A ring-fenced budget for direct support to upland farmers will be a “red line” for NFU Scotland in talks over the Agriculture Bill in Holyrood.
The union sees this funding as a successor to the Less Favoured Area Support Scheme (LFASS), which currently provides income support to farm businesses in remote and constrained rural areas.
LFASS, which will continue until 2024, is designed to keep farmers viable, reduce the risk of land abandonment, ensure continued agricultural land use and maintain sustainable farming systems.
Speaking to journalists at the Royal Highland Show, Jonnie Hall, NFUS director of policy, acknowledged the scheme would cease to exist under the new plans for four-tiered support, but called for similar payments to be made available under Tier 1.

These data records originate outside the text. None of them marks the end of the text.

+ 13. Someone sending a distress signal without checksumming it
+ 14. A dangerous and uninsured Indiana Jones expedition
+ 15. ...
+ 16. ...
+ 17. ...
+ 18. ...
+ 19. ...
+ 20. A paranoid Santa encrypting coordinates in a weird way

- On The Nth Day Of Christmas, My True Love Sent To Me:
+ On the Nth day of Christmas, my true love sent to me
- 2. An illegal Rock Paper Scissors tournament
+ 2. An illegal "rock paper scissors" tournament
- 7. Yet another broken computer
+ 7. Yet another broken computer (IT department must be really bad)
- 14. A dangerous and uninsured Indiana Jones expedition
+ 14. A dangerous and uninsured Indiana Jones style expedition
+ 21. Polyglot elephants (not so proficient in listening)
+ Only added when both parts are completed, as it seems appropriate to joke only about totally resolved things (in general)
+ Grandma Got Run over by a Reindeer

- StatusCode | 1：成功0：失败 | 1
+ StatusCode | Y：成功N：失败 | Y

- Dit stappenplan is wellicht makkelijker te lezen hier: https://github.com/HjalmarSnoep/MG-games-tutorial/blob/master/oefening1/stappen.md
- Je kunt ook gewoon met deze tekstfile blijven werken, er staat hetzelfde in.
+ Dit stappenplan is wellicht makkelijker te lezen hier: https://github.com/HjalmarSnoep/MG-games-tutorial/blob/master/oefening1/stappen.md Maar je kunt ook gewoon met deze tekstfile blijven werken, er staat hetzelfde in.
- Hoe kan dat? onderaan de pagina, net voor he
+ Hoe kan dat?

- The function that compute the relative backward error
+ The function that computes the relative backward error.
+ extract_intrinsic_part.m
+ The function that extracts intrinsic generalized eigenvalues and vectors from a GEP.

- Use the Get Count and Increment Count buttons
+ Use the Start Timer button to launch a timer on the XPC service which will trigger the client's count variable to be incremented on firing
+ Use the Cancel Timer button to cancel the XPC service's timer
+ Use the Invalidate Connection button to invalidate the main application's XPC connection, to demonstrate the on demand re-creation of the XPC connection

“We’re unequivocal – and this will be one of our red lines on the Agriculture Bill – that there must be a component of disadvantaged area support that serves the same purpose and objectives as LFASS,” he said.
“This must be written into the Bill, so it’s an obligation on ministers to come. And it must have its own ring-fenced budget as well, so we’re protecting our uplands and more disadvantaged areas in this way.
“We recognise that clearly the cost structures are very different from other parts of Scotland, let alone the rest of the UK.
“They need that additional support to retain the vitally important extensive grazing systems we have.”
Mr Hall’s comments come shortly after Shona Robison, the deputy first minister and finance secretary, confirmed that £33m, which was deferred from the Scottish farm budget last year, is to be returned.
“The money is coming back,” Mr Hall said. “The decision we have to engage with the Scottish government on now is how that money is going to be spent.”